Explanation of Responses:

* If the form is filed by more than one reporting person, see Instruction 5(b)(v).
** Intentional misstatements or omissions of facts constitute Federal Criminal Violations. See 18 U.S.C. 1001 and 15 U.S.C. 78ff(a).
(1) Each of EAPE Holdings II, LP ("EAPE II") and EAPEQ Holdings II, LP ("EAPEQ II," and together with EAPE II, the "Reporting Persons") disclaims beneficial ownership of the reported securities except to the extent of any pecuniary interest therein, and the inclusion of these securities in this report shall not be deemed an admission that such Reporting Person is the beneficial owner of these securities for purposes of Section 16 or for any other purpose.

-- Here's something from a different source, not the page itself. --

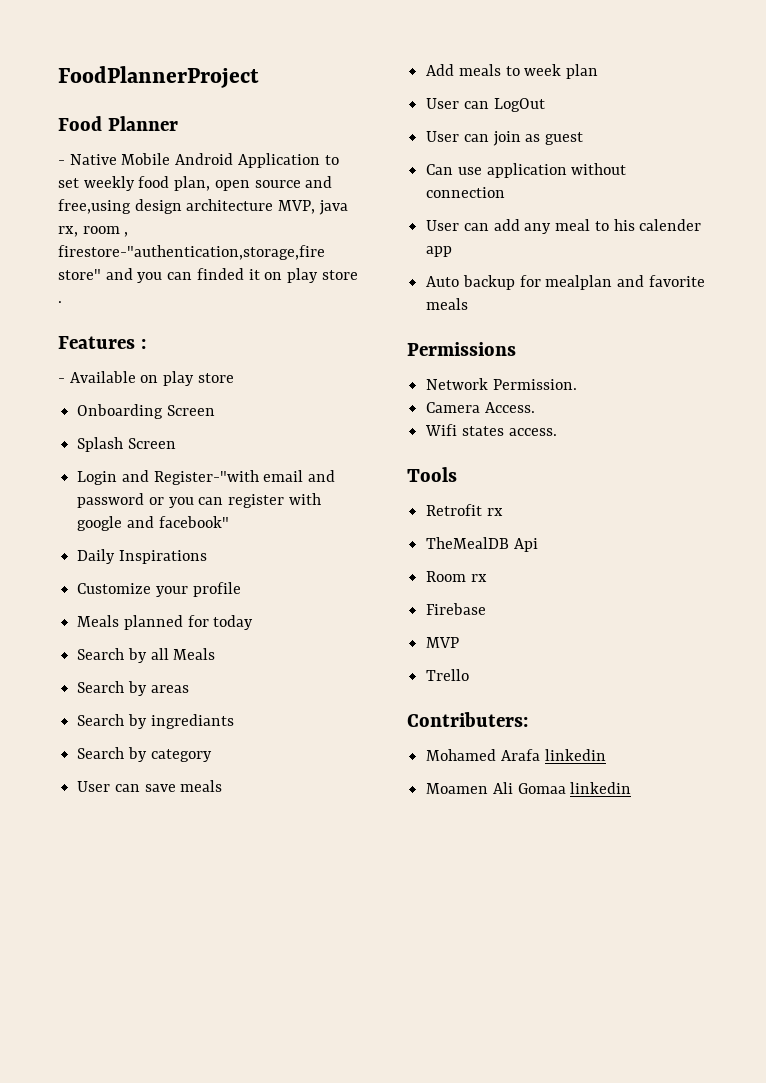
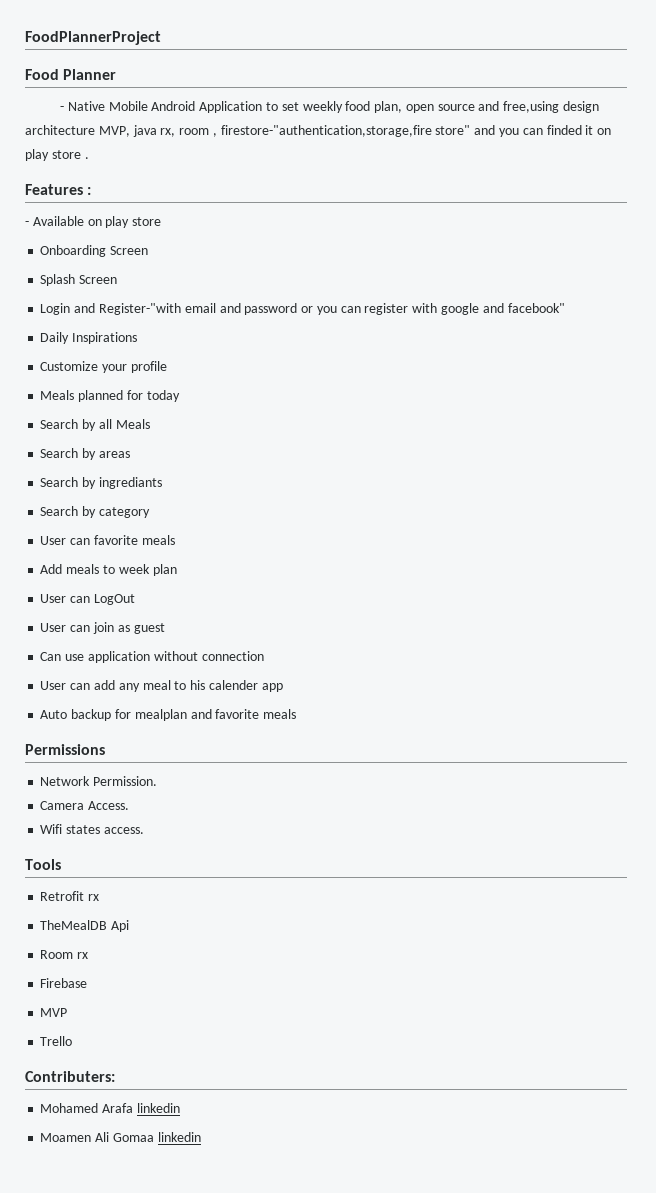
- User can save meals
+ User can favorite meals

(2) The reported securities are directly owned by EAPE II. EA Private Fund GP, LP, as general partner of EAPE II, EAGP Advisors LLC, as the general partner of EA Private Fund GP, LP, and Scott Booth may be deemed to have an indirect pecuniary interest in such securities due to the performance-based allocation from EAPE II and any direct or indirect partnership interests in EAPE II. Eastern Advisors Capital Group, LLC, as investment manager to EAPE II, receives an asset-based management fee from EAPE II and, therefore, has no pecuniary interest therein other than any direct or indirect partner interests in EAPE II. Scott Booth is the managing member of each of Eastern Advisors Capital Group, LLC and EAGP Advisors LLC and has voting and dispositive power over the shares held by EAPE II.

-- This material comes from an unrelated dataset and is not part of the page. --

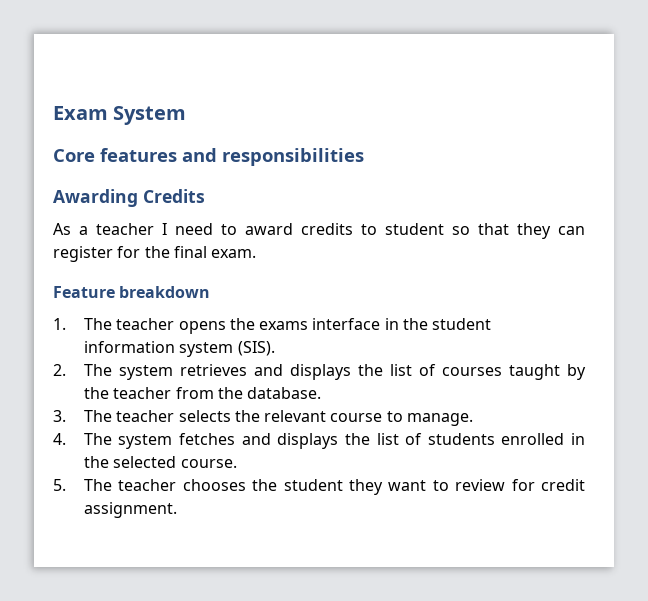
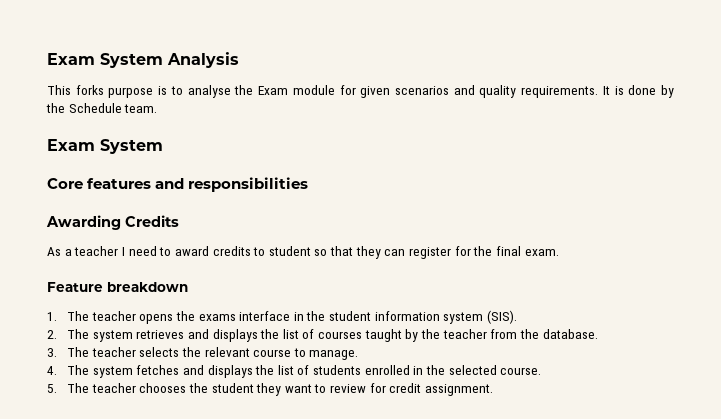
+ Exam System Analysis
+ This forks purpose is to analyse the Exam module for given scenarios and quality requirements. It is done by the Schedule team.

(3) The reported securities are directly owned by EAPEQ II. EA Private Fund GP, LP, as general partner of EAPEQ II, EAGP Advisors LLC, as the general partner of EA Private Fund GP, LP, and Scott Booth may be deemed to have an indirect pecuniary interest in such securities due to the performance-based allocation from EAPEQ II and any direct or indirect partnership interests in EAPEQ II. Eastern Advisors Capital Group, LLC, as investment manager to EAPEQ II, receives an asset-based management fee from EAPEQ II and, therefore, has no pecuniary interest therein other than any direct or indirect partner interests in EAPEQ II. Scott Booth is the managing member of each of Eastern Advisors Capital Group, LLC and EAGP Advisors LLC and has voting and dispositive power over the shares held by EAPEQ II.

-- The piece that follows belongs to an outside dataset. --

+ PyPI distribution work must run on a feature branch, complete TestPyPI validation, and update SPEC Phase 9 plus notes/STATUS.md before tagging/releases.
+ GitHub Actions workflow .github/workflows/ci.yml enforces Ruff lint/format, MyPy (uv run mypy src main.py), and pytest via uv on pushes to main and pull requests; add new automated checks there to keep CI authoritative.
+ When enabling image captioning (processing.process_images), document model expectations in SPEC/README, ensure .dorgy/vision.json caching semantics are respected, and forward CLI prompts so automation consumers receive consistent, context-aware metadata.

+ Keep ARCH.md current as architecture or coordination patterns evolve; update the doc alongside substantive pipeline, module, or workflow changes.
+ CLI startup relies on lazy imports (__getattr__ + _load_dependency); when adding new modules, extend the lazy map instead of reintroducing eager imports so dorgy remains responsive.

(4) EAPE II and EAPEQ II may be deemed, together with Scott Booth, EAGP Advisors LLC, EA Private Fund GP, LP, Eastern Advisors Private Equity Fund, LP, Eastern Advisors Private Equity Fund QP, LP, EAPE Holdings, LLC, EAPEQ Holdings, LLC, Eastern Advisors Capital Group, LLC, EA Private Investments, LLC Liquidating Trust, and EA Private Investments, LLC (collectively, "Existing Group Members"), to be a Rule 13d-5 group with beneficial ownership of more than 10% of a class of equity securities of Bazaarvoice, Inc. (the "Issuer") registered under Section 12 of the Exchange Act. Existing Group Members have previously filed a Form 3 with respect to their holdings of the Issuer's securities and will file a Form 4 with respect to securities directly owned by EAPE II and EAPEQ II.
 
Remarks:
The Reporting Persons, together with together with Scott Booth, EAGP Advisors LLC, EA Private Fund GP, LP, Eastern Advisors Private
Equity Fund, LP, Eastern Advisors Private Equity Fund QP, LP, EAPE Holdings, LLC, EAPEQ Holdings, LLC, Eastern Advisors Capital Group,
LLC, EA Private Investments, LLC Liquidating Trust, and EA Private Investments, LLC, may be deemed to be a Rule 13d-5 group with
beneficial ownership of more than 10% of a class of the Issuer's equity securities registered under Section 12 of the Exchange Act.